Load balancing using Kafka
Prerequisite: Basic understanding of Tibco Streambase tool and Apache Kafka
Recently I have been working on one of the PoC, where I want to do load balancing from Kafka broker to multiple TIBCO Streambase client, Since Kafka is all about topic and before I learnt that only queue system supports round robin because Kafka don’t have queue system. So, when I was exploring on this I learned that Kafka support round robin is default partition strategy for producers without using a key. What it means when data is stored in the kafka it is stored in round robin. For example, if we have 3 kafka broker then while producing the data 1st message will be stored in kafka broker 1 and replicated message will be stored in broker 2 and broker 3, for the next subsequent message it will stored the 2nd message first in broker 2 and then replicated message in broker 1 and broker 3. this will continue will till all the message stored by the producer.

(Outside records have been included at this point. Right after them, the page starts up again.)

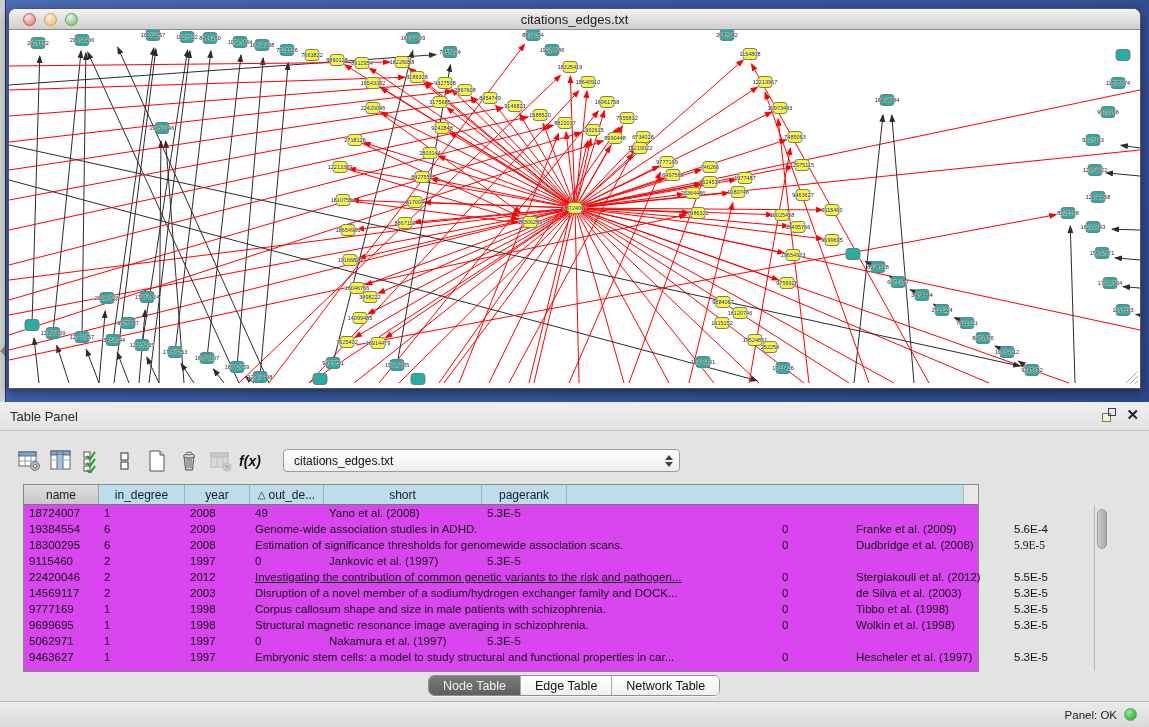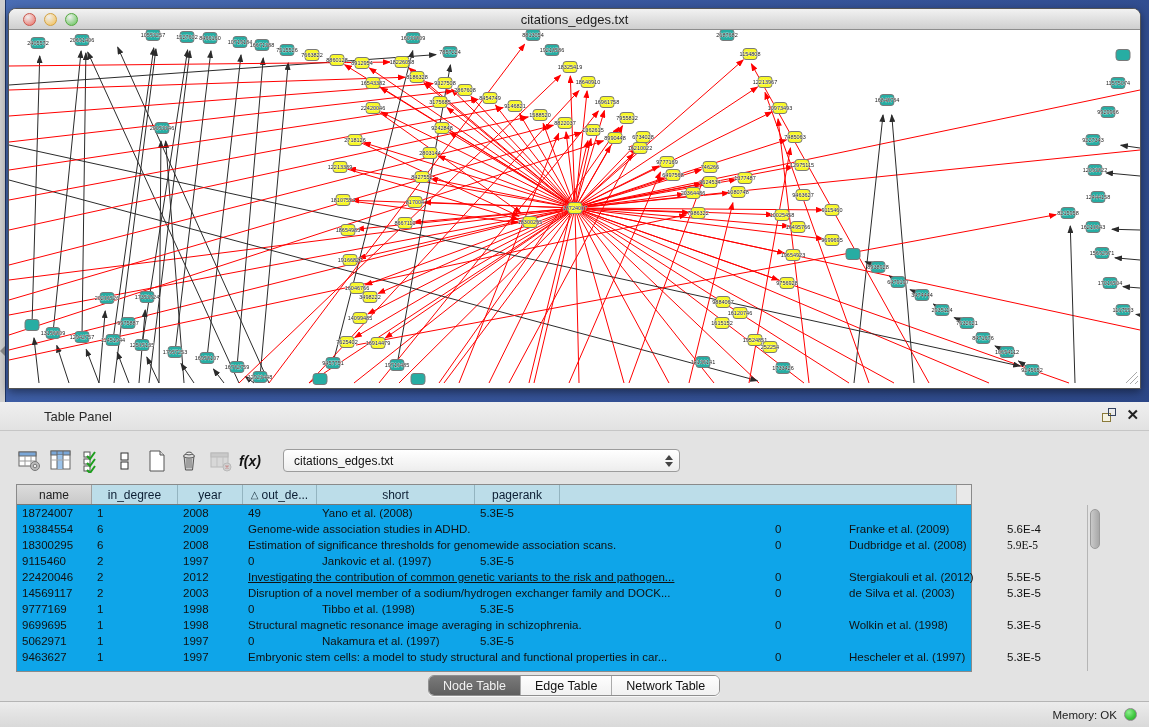"Table Panel" .panel-header { padding-left: 34px -> none }
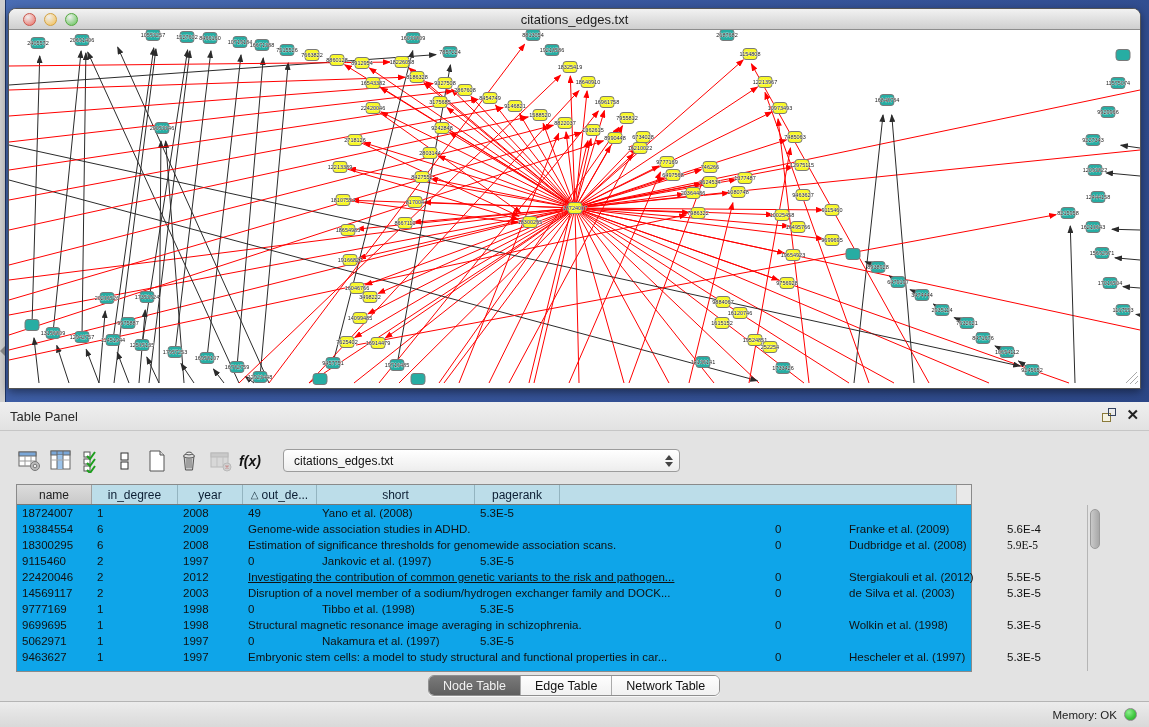"name" .table-frame { background: #0ea5e9 -> #d946ef; left: 16px -> 23px }
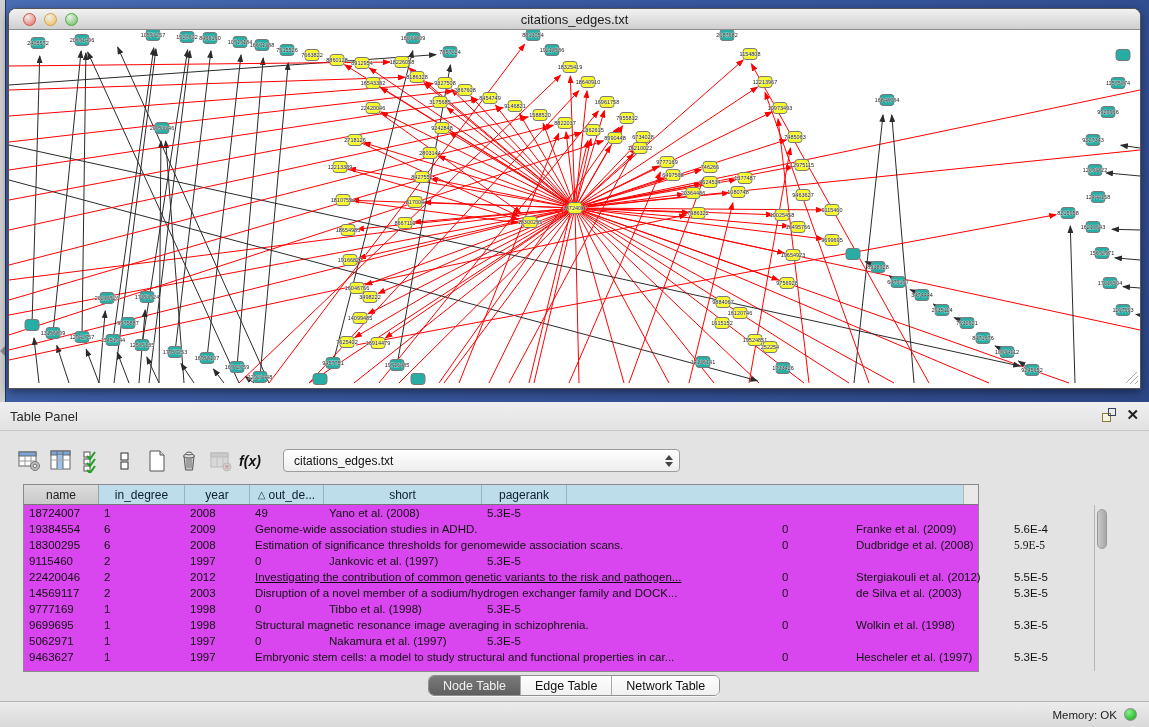"Corpus callosum shape and size" div.td { html: none -> <div>Corpus callosum shape and size in male patients with schizophrenia.</div> }
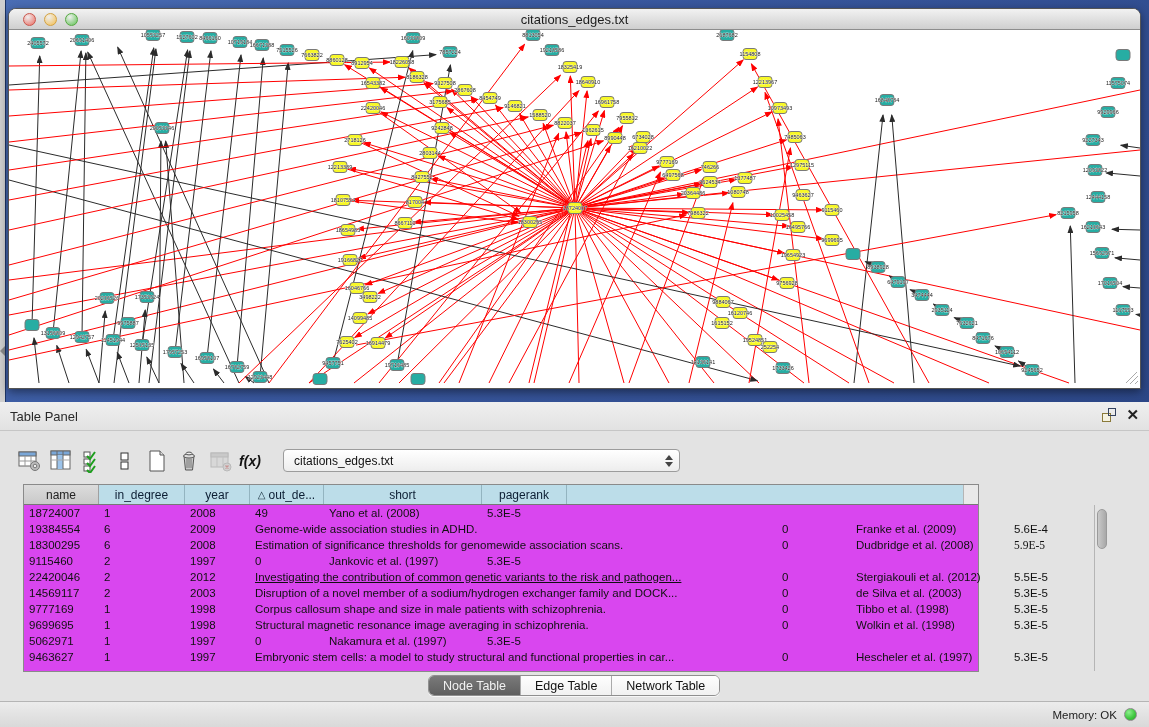"Memory: OK" span.mem-label { text: Memory -> Panel }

How Kafka consumer does load sharing
Kafka consumer consumption divides partitions over consumer instances within a consumer group. each consumer in the consumer group is an exclusive consumer of a “fair share” of partitions. this is how kafka does load balancing of consumers in a consumer group. consumer membership within a consumer group is handled by the kafka protocol dynamically. if new consumers join a consumer group, it gets a share of partitions. if a consumer dies, its partitions are split among the remaining live consumers in the consumer group. this is how kafka does fail over of consumers in a consumer group.
Consumer to partition cardinality — load sharing redux
Only a single consumer from the same consumer group can access a single partition. if consumer group count exceeds the partition count, then the extra consumers remain idle. kafka can use the idle consumers for failover. if there are more partitions than consumer group, then some consumers will read from more than one partition.
notice that server 1 has topic partition p2, p3, and p4, while server 2 has partition p0, p1, and p5. notice that consumer c0 from consumer group a is processing records from p0 and p2. notice that no single partition is shared by any consumer from any consumer group. notice that each partition gets its fair share of partitions for the topics.
In our case Tibco Streambase client will be act as consumer for Kafka broker so we need to make sure all the Tibco Streambase application consume the message from same topic using same consumer group id
Create simple consumer process in Tibco Streambase as shown below
For demonstration purpose i have used the TIBCO streambase as client but you can you other client for testing purpose. As shown in above screen shot , I have two projects in my workspace, KafkaConsumer and KafkaConsumer2, these projects are to simulate multiple Kafka consumer for Kafka Broker. But make sure when you create topic partition size , It has to be equal to number of consumers otherwise the extra consumers remain idle until another consumer dies.
So, if you need to keep Tibco Streambase Kafka Consumer client in the same consumer group you need to consumer group id for both client id as
Below are the step to do in Tibco Streambase but it is applicable to other client as well
- First You need to select Kafka Consumer Operator (in KafkaConsumer.sbapp file) Streambase properties tab(bottom)
2. Select Advance tab and scroll down to advance config section then
3. Add new property call group.id and value need to be same in all consumer group same as shown in below screen shot.
Conclusion: With this article as you can see it is possible to have round robin distribution from Kafka topic but it has limitation as it needs to have multiple partition then only you can distribute the message otherwise if the number of partitions is 1 and number of consumers are more than one then one of the consumers will be able to consume all the message and other will remain idle until the active consumer dies.